═════ Supplied data
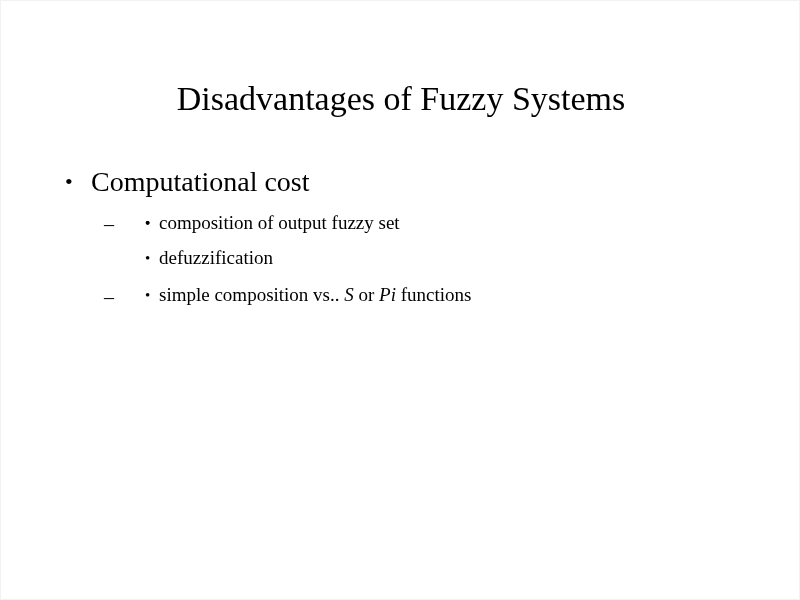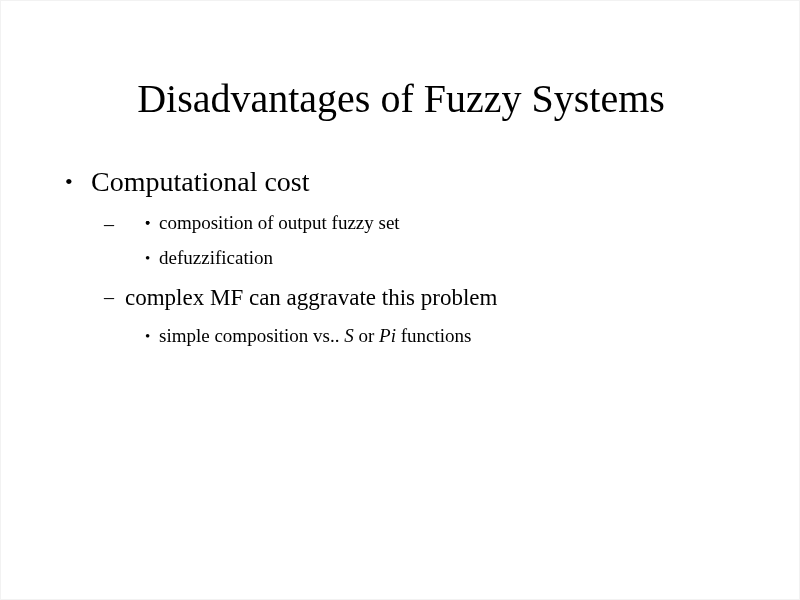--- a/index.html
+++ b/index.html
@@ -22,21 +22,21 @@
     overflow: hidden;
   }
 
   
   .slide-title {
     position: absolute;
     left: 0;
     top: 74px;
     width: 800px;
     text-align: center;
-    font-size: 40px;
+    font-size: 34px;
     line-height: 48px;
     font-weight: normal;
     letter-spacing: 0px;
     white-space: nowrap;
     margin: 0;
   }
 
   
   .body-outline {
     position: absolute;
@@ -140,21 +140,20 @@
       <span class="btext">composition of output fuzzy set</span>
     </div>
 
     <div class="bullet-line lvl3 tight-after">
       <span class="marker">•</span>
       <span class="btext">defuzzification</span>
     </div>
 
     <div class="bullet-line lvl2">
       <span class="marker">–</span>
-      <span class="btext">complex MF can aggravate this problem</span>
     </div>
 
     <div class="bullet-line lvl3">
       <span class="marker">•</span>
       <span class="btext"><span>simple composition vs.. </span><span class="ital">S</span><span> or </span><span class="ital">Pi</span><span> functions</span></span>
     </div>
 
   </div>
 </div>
══════════
The answer should contain only the lines from the start of the records above through the line with "font-weight: normal;", copied exactly, and no pictures.

Result |
--- a/index.html
+++ b/index.html
@@ -22,21 +22,21 @@
     overflow: hidden;
   }
 
   
   .slide-title {
     position: absolute;
     left: 0;
     top: 74px;
     width: 800px;
     text-align: center;
-    font-size: 40px;
+    font-size: 34px;
     line-height: 48px;
     font-weight: normal;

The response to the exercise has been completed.